**Records for processing:**
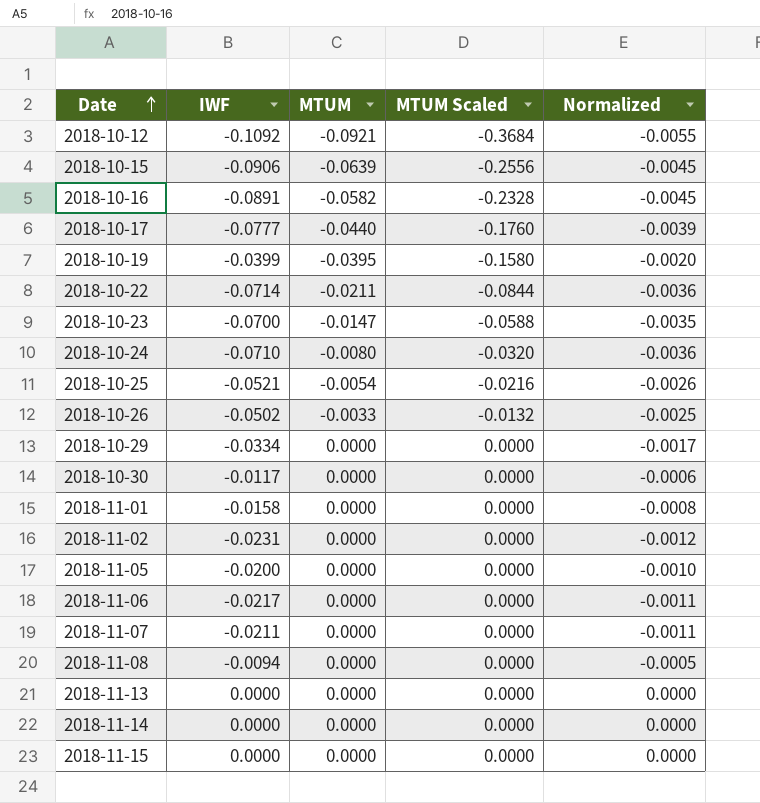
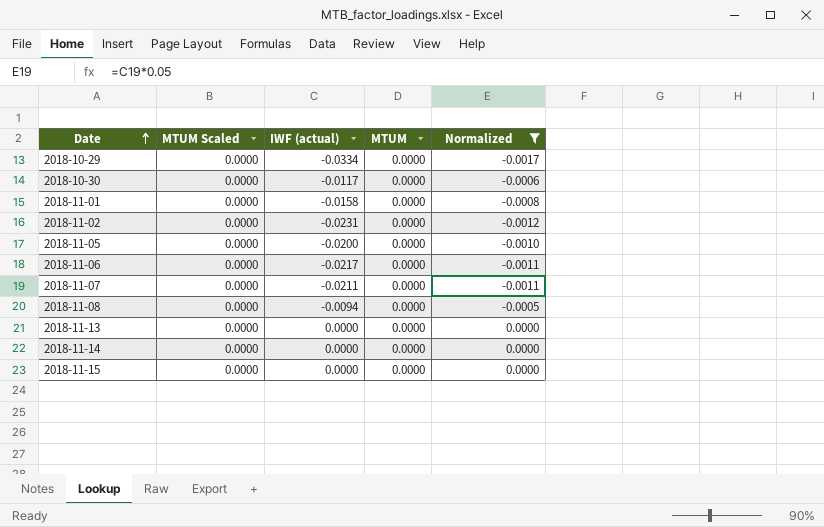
filter: none -> Normalized >= -0.0017
column MTUM Scaled | position: 4 -> 2
column name: IWF -> IWF (actual)

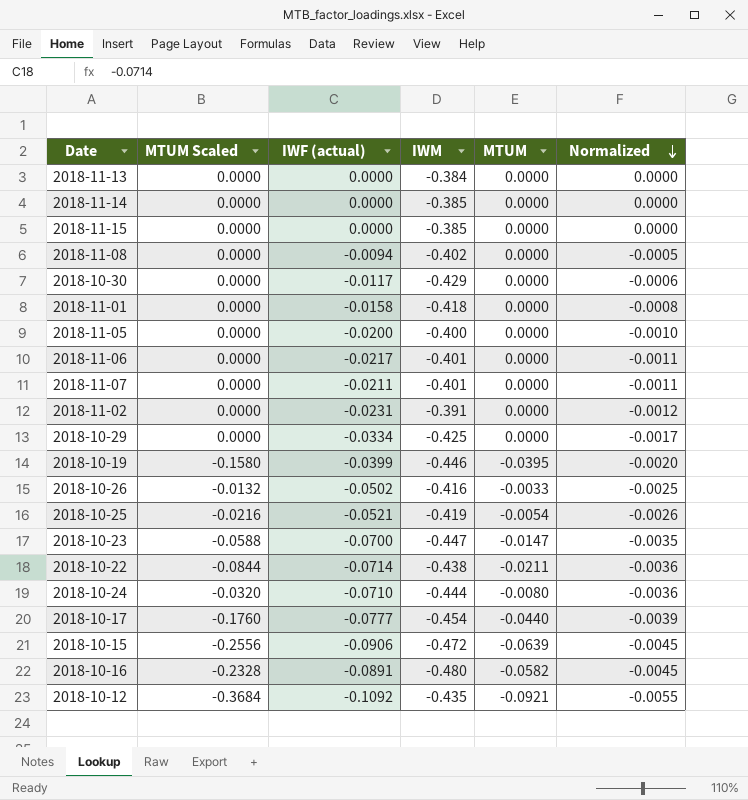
filter: Normalized >= -0.0017 -> none
row order: Date ascending -> Normalized descending
column IWM | position: none -> 4

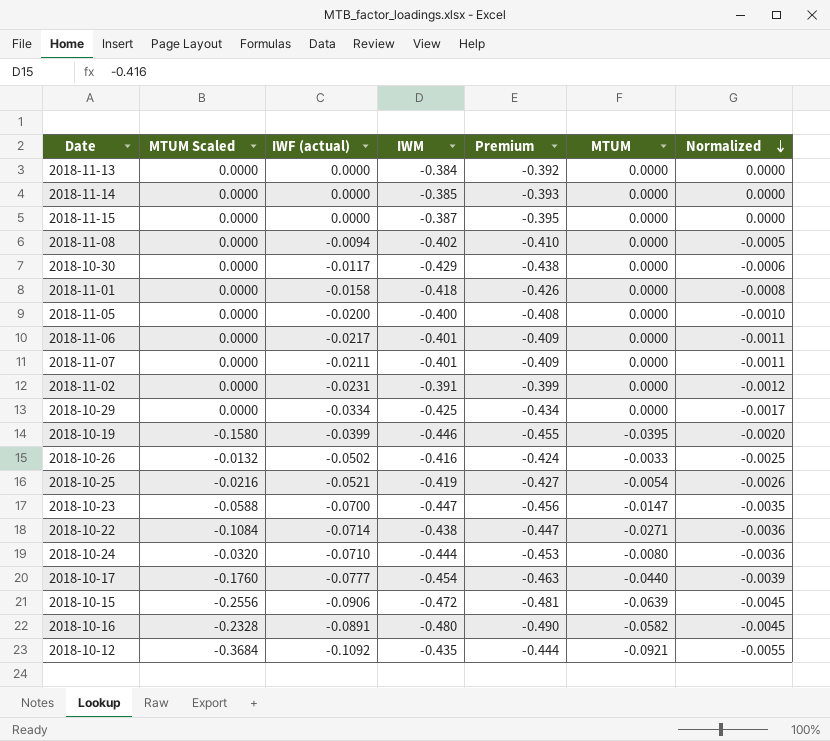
column Premium | formula: none -> [IWM] * 1.02
2018-11-15 | IWM: -0.385 -> -0.387
2018-10-22 | MTUM Scaled: -0.0844 -> -0.1084
2018-10-22 | MTUM: -0.0211 -> -0.0271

**Problem requirements:** The answer must be the lines from the first one in the records through the line containing "2018-10-22 | MTUM Scaled: -0.0844 -> -0.1084", copied exactly, with no pictures.

**Exercise output:**
filter: none -> Normalized >= -0.0017
column MTUM Scaled | position: 4 -> 2
column name: IWF -> IWF (actual)

filter: Normalized >= -0.0017 -> none
row order: Date ascending -> Normalized descending
column IWM | position: none -> 4

column Premium | formula: none -> [IWM] * 1.02
2018-11-15 | IWM: -0.385 -> -0.387
2018-10-22 | MTUM Scaled: -0.0844 -> -0.1084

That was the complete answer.